Naruse-san, what do you think?

--
Yusuke Endoh

Updated by nobu (Nobuyoshi Nakada) over 13 years ago Actions #4 [ruby-core:46098]

claytrump (Clay Trump) wrote:

• Ruby 1.9 forced encoding for code that was not pure ASCII,

Could you elaborate?

Updated by duerst (Martin Dürst) over 13 years ago Actions #5 [ruby-core:46101]

I think this is the right direction to go, and doing it for a major
version (2.0) is the right timing.

Maybe we can also on this occasion abolish the -U option and make its
action the default? Matz proposed that quite a long time ago, when we
were moving to 1.9.

Regards, Martin.

On 2012/07/02 3:15, mame (Yusuke Endoh) wrote:

Issue #6679 has been updated by mame (Yusuke Endoh).

Status changed from Open to Assigned
Assignee set to naruse (Yui NARUSE)

Received. Thank you!

Naruse-san, what do you think?

Updated by claytrump (Clay Trump) over 13 years ago Actions #6 [ruby-core:46111]

claytrump (Clay Trump) wrote:

• Ruby 1.9 forced encoding for code that was not pure ASCII,

Could you elaborate?

Sure. Ruby 1.9 forced us to specify the encoding for code that was not pure
ASCII.

I'm no expert, but I think that in Ruby 1.8, you could write code using an
encoding compatbile with ASCII like 8859-1. Things would kind of work, it
would output the expected sequence of bytes, etc... at least as long as
you're using and expecting that encoding everywhere.

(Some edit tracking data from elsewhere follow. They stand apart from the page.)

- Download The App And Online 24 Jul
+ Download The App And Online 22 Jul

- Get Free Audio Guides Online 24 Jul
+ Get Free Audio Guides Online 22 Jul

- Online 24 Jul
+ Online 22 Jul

If Ruby 1.9 had assumed utf-8, that legacy code would now output the wrong
stuff, and you might not notice right away. Subttle errors, etc.. So it's
cool that in Ruby 1.9 it produces an error; you need to put the encoding.

So any code like that has the right # coding comment by now.

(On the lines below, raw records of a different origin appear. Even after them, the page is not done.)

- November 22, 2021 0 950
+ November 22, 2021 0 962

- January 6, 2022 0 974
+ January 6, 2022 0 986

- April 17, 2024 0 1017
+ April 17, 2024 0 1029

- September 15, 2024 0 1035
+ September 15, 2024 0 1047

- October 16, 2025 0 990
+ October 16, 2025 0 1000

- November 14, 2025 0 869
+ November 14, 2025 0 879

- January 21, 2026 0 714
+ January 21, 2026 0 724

Attached a slide with clearer sentence

Updated by claytrump (Clay Trump) over 13 years ago Actions #7 [ruby-core:46112]

On Mon, Jul 2, 2012 at 2:34 AM, "Martin J. Dürst" wrote:

I think this is the right direction to go, and doing it for a major
version (2.0) is the right timing.

Maybe we can also on this occasion abolish the -U option and make its
action the default? Matz proposed that quite a long time ago, when we were
moving to 1.9.

Cool, sounds like a plan.

Updated by drbrain (Eric Hodel) over 13 years ago Actions #8 [ruby-core:46120]

duerst (Martin Dürst) wrote:

I think this is the right direction to go, and doing it for a major
version (2.0) is the right timing.

Maybe we can also on this occasion abolish the -U option and make its
action the default? Matz proposed that quite a long time ago, when we
were moving to 1.9.

#5206 (make -K warn) may be relevant to removing -U

Updated by naruse (Yui NARUSE) over 13 years ago Actions #9 [ruby-core:46123]

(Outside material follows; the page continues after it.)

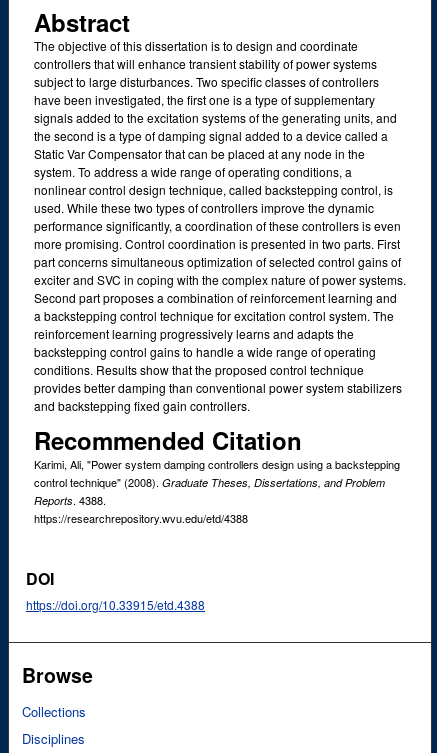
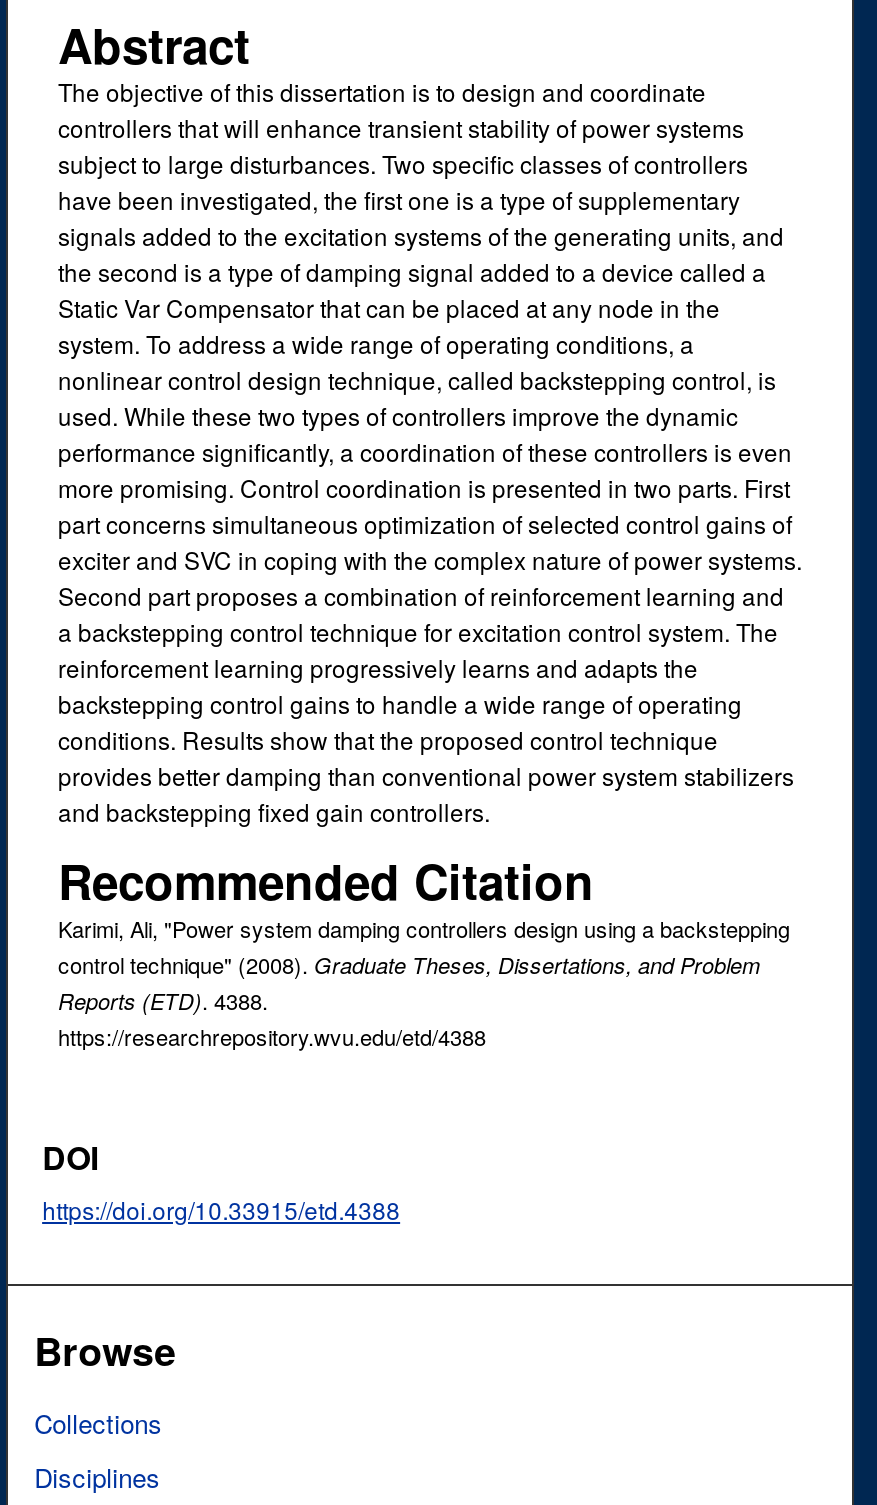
- Reports. 4388.
+ Reports (ETD). 4388.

= Default Ruby source file encoding to utf-8

it almost can keep compatibility but breaks

  • escaped bytes in string literal like "a\xff", its encoding changed from ASCII-8BIT to UTF-8.
  • escaped bytes in regexp literal like above

= -U as default

What is the expected merit of this?

Updated by rosenfeld (Rodrigo Rosenfeld Rosas) over 13 years ago Actions #10 [ruby-core:46141]

You could at least consider it for 3.0 and yielding a deprecation warning in such strings on 2.0... Although I think much more people are currently complaining about UTF-8 not being default when compared to those who might complain because they were using ASCII-8BIT encoded escaped chars in strings.

Updated by duerst (Martin Dürst) over 13 years ago Actions #11 [ruby-core:46171]

On 2012/07/03 10:33, naruse (Yui NARUSE) wrote:

Issue #6679 has been updated by naruse (Yui NARUSE).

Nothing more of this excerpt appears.